Comment justement ce financement est-il décrété ?

Un appel à manifestation d’intérêt (AMI) a été lancé le 7 octobre 2021 pour créer 100 manufactures de proximité dans le cadre du plan de relance de l’État. Un outil supplémentaire pour donner plus de force à l’édifice des tiers-lieux. Ces derniers sont issus de la culture « friches ». Ils reçoivent des publics mixtes, qui se rendent peu dans les services publics. Mais il ne faut quand même pas que les tiers-lieux aient l’impression de remplacer les services publics. Ce sont des leviers qui peuvent redonner du sens à l’action publique de proximité, sans pour autant se substituer à eux.

L’AMI Fabrique de territoire soutient le développement de 300 fabriques de territoires définies comme des tiers-lieux structurants capables d’augmenter la capacité d’action des autres tiers-lieux du territoire dans lequel ils s’inscrivent. Ces 360 fabriques seront implantées pour moitié en quartier prioritaire de la politique de la ville ou à proximité immédiate, et pour moitié hors des grands centres urbains. Le budget de l’AMI est établi à 45 millions d’euros pour donner suite au plan de relance. L’État soutient à hauteur de 75 000 à 150 000 euros, sur trois ans, les fabriques de territoire, le temps pour ces structures de conforter leur équilibre économique.

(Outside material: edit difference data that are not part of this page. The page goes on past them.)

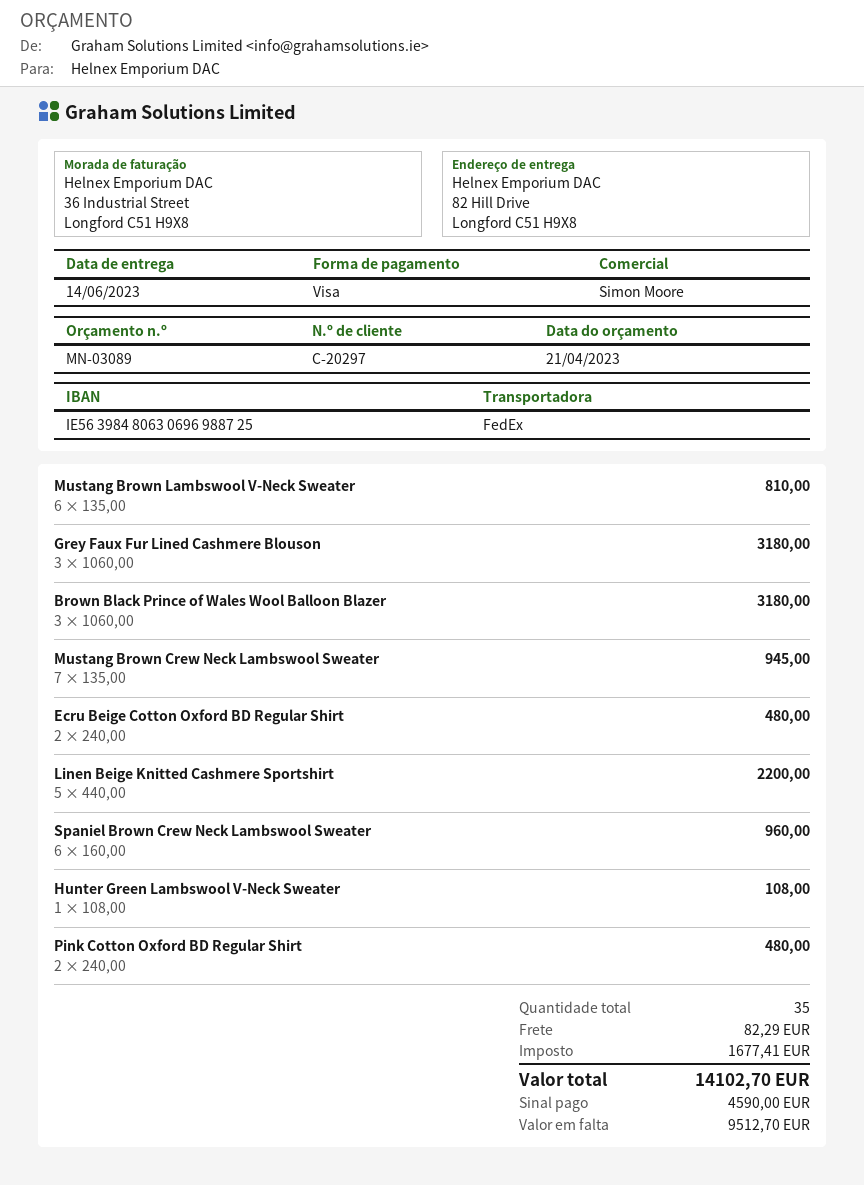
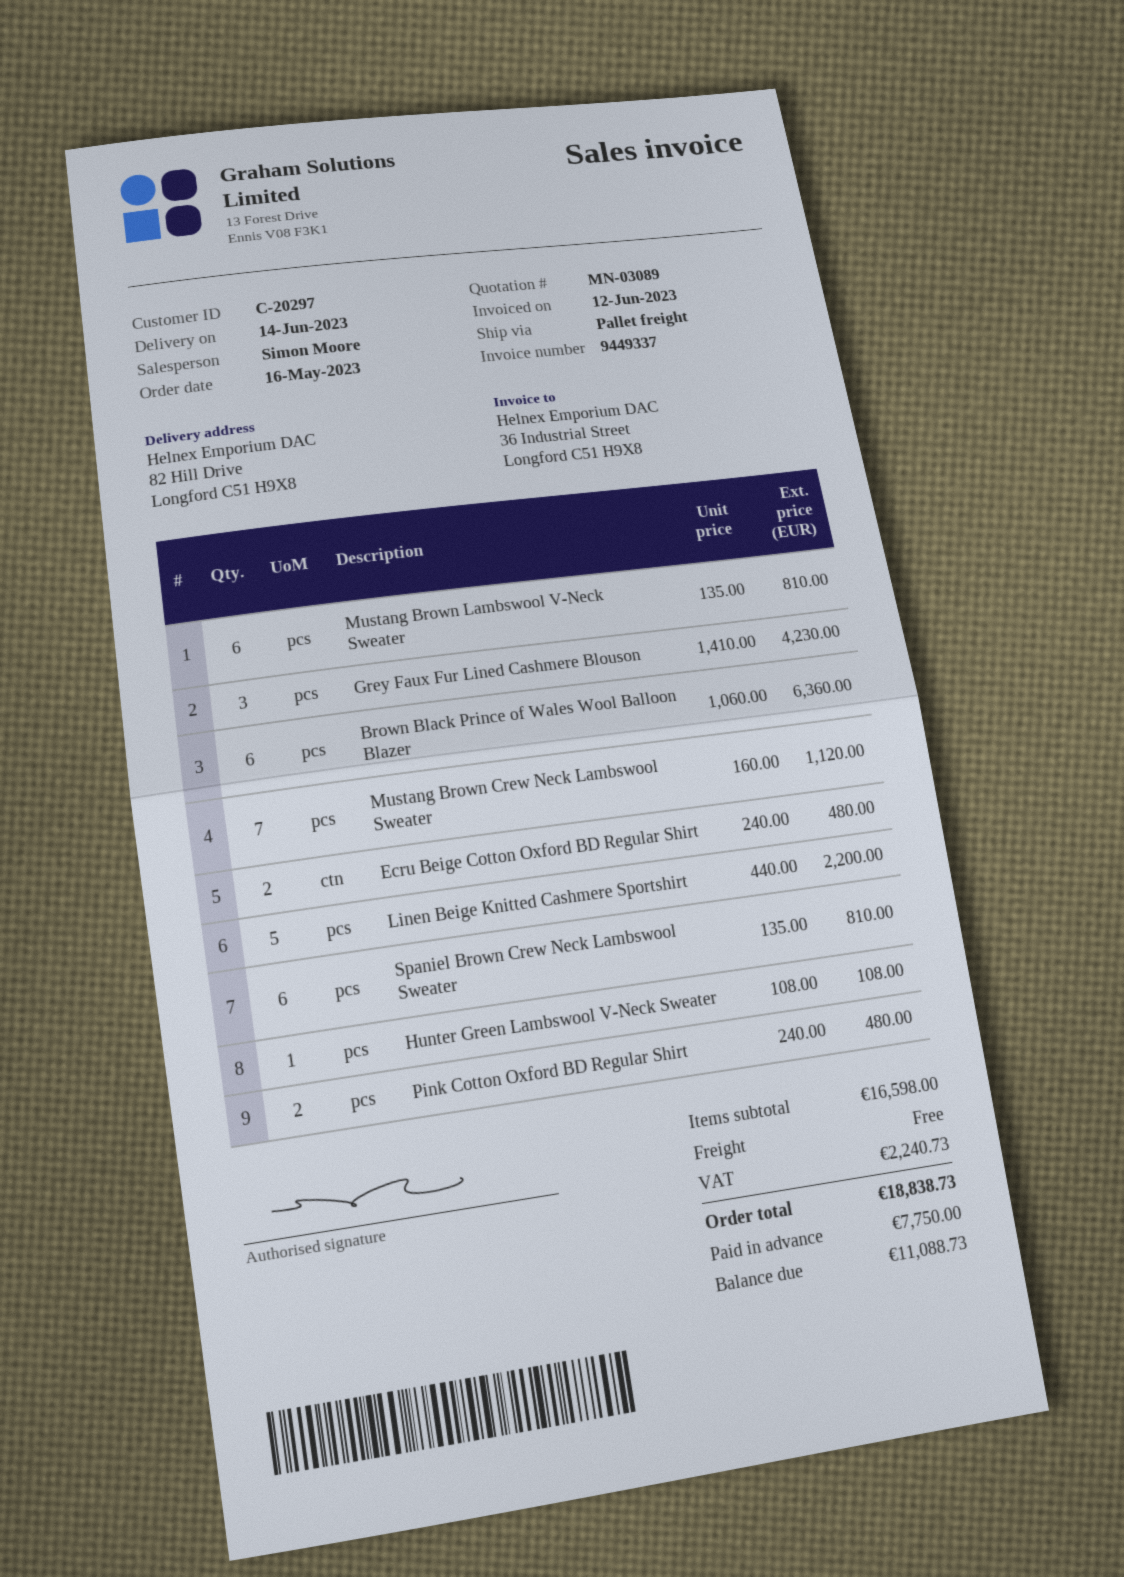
shipping method: FedEx -> pallet freight
Grey Faux Fur Lined Cashmere Blouson: 3 x 1060.00 = 3180.00 -> 3 x 1410.00 = 4230.00
Brown Black Prince of Wales Wool Balloon Blazer: 3 x 1060.00 = 3180.00 -> 6 x 1060.00 = 6360.00
Mustang Brown Crew Neck Lambswool Sweater: 7 x 135.00 = 945.00 -> 7 x 160.00 = 1120.00
Spaniel Brown Crew Neck Lambswool Sweater: 6 x 160.00 = 960.00 -> 6 x 135.00 = 810.00
shipping: 82.29 -> 0.00
tax: 1677.41 -> 2240.73
total: 14102.70 -> 18838.73
deposit: 4590.00 -> 7750.00
balance: 9512.70 -> 11088.73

Nous avons une riche grille de lecture pour analyser les candidatures : le lien avec les habitants du territoire ; la qualité de l’offre de services, notamment en prenant en compte la diversité des activités garantissant aussi la diversité des publics ; la dynamique ressources humaines (RH) mise en place sur le tiers-lieu, puisque nous incitons les responsables à embaucher sur place pour favoriser à la fois le développement du tiers-lieu et l’environnement social…

Nous finançons aussi les réseaux régionaux des tiers-lieux pour que les acteurs soient mieux formés. Il y a encore du chemin à faire du côté des tiers-lieux pour former ceux qui les animent. Dans l’esprit, et l’AMI Fabrique de territoires le confirme, nous ne finançons pas une thématique, mais une méthodologie.

Quels sont les apports de ces lieux spécifiquement par rapport à ces lieux plus institutionnels et serviciels ?

Ils répondent à la désaffiliation de notre société, au fait que les groupes, les communautés, ont de plus en plus de mal à se constituer autour de certaines utopies sociétales. Le logement est plus cher, la garde d’enfants est plus compliquée, le travail plus fragile, on se tourne vers des tiers-lieux qui recréent des filiations au cœur de la société. Les tiers-lieux peuvent remplacer la place du village qui a disparu, pas organiquement, mais symboliquement. Très peu de structures collectives existent pour permettre aux gens de se rencontrer. Le tiers-lieu, au contraire d’un centre social, par exemple, ne sera pas stigmatisé. Quand on pousse la porte d’un centre social, c’est parce que l’on répond à des critères sociaux précis.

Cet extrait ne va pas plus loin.